🤖 AI Summary
This work addresses a critical challenge in single-cell RNA sequencing data integration: the tendency of conventional whole-transcriptome harmonization approaches to over-correct, thereby compromising the preservation of genuine biological signals while removing batch effects. To overcome this limitation, the authors propose an adaptive integration framework that explicitly decouples genes at the input layer into domain-invariant Anchors and domain-sensitive Variants. The method employs an asymmetric dual-stream sparse diffusion encoder, enhanced with a stop-gradient graph cache, multi-scale structural representation learning, and a bounded residual gating mechanism to effectively prevent shortcut learning. Through an asymmetric Align-Refine-Fuse protocol, the approach consistently outperforms state-of-the-art methods across multiple benchmarks, achieving robust batch correction while faithfully retaining subtle biological clustering structures.
📝 Abstract
A critical challenge in single-cell RNA sequencing (scRNA-seq) integration is resolving the tension between eliminating batch effects and maintaining biological fidelity. While recent evidence indicates that batch effects manifest heterogeneously across genes, most existing methods process the transcriptome uniformly, frequently resulting in over-correction and loss of subtle biological signals.

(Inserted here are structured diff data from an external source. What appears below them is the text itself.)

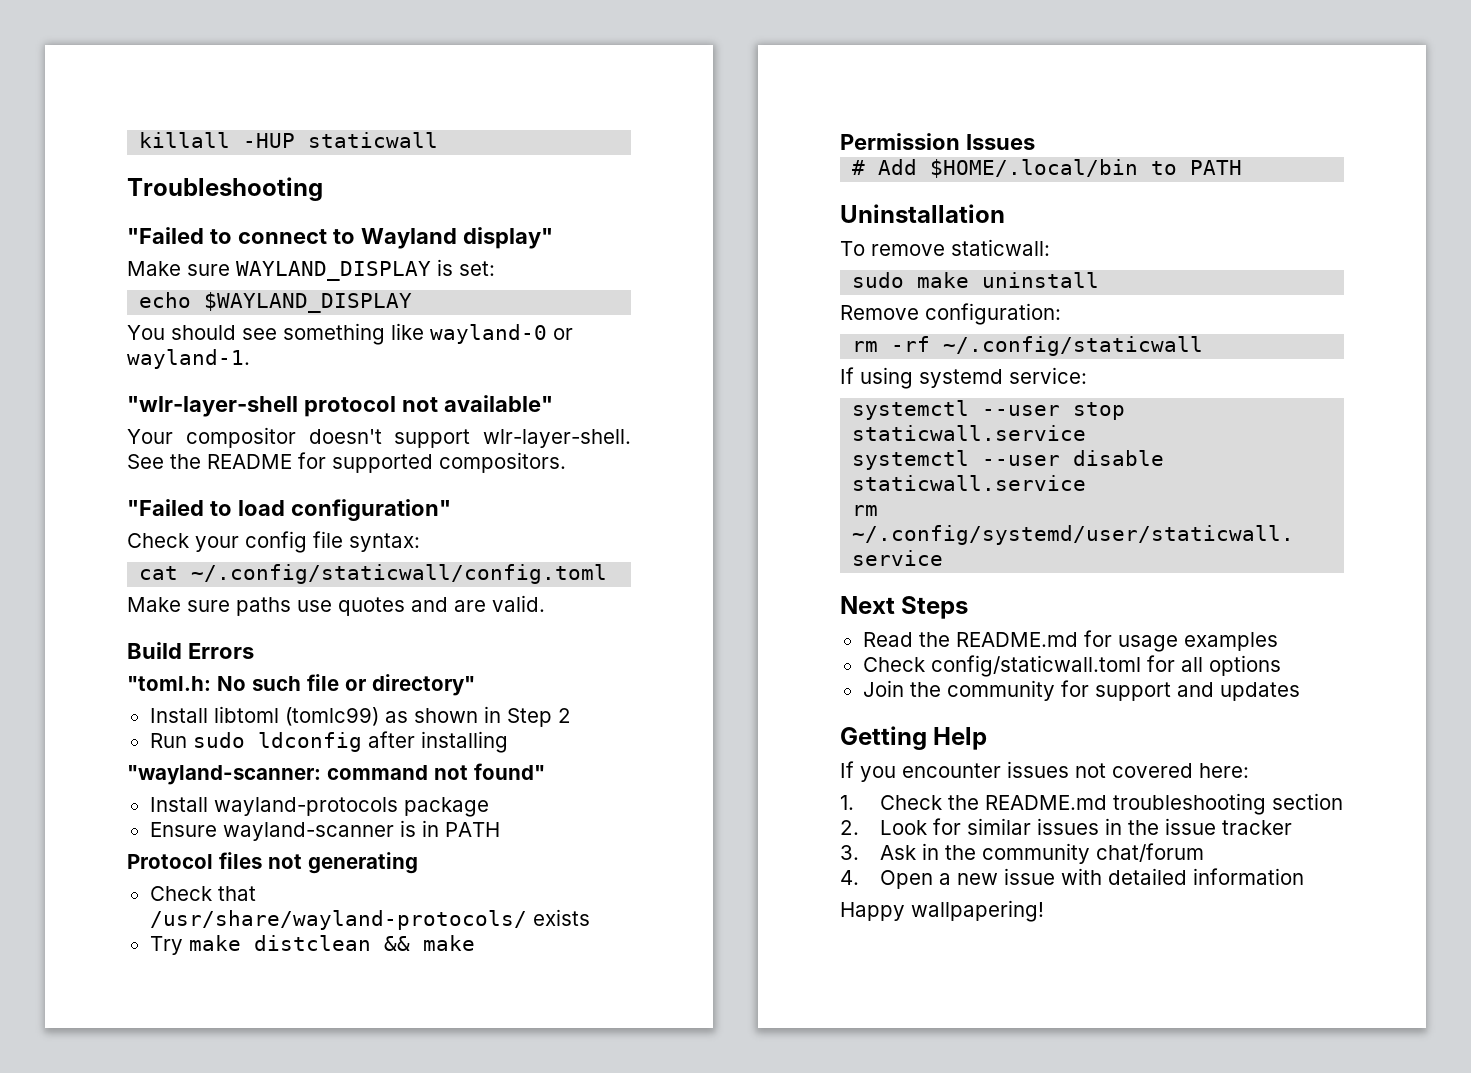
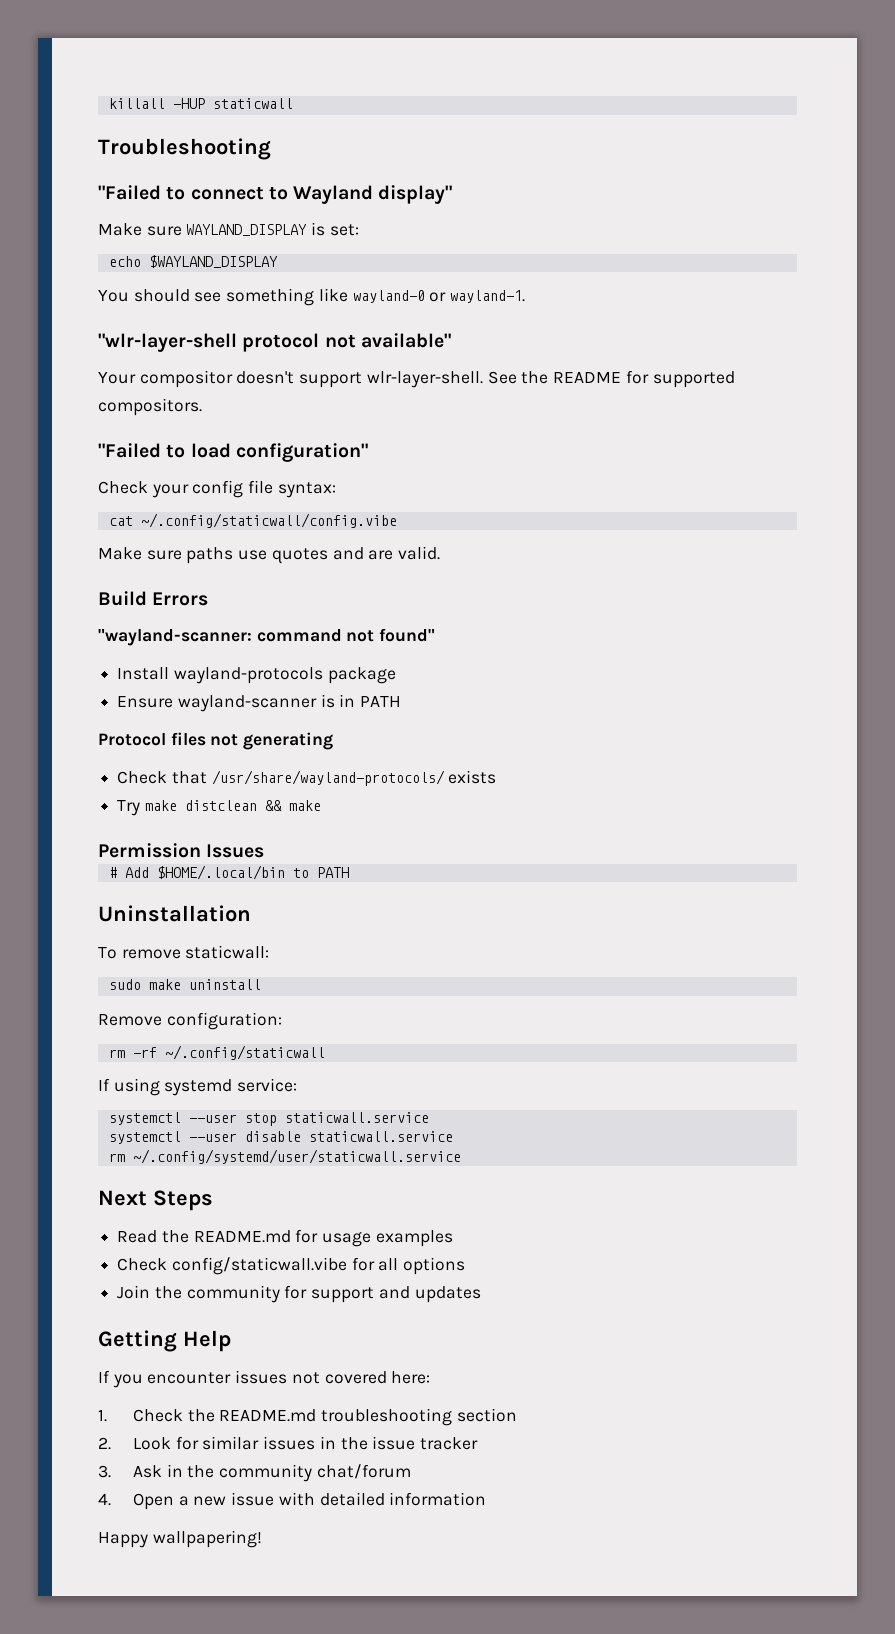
- cat ~/.config/staticwall/config.toml
+ cat ~/.config/staticwall/config.vibe
- "toml.h: No such file or directory"
- Install libtoml (tomlc99) as shown in Step 2
- Run sudo ldconfig after installing
- Check config/staticwall.toml for all options
+ Check config/staticwall.vibe for all options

To address this, we present scHelix, a dataset-adaptive framework that fundamentally changes how features are processed by explicitly partitioning genes into domain-invariant Anchors and domain-sensitive Variants at the input level. scHelix utilizes a dual-stream sparse diffusion encoder equipped with stop-gradient graph caching to efficiently learn multi-scale structural representations. The core of our approach is a novel asymmetric Align-Refine-Fuse protocol: the unstable Variant stream is first aligned to the robust topology of the Anchor stream, followed by a conservative refinement phase where the Anchor stream absorbs denoised details via bounded residual gating. This divide-and-conquer architecture prevents shortcut learning and ensures robust batch removal without compromising the integrity of biological clusters. Extensive benchmarking demonstrates that scHelix outperforms state-of-the-art methods.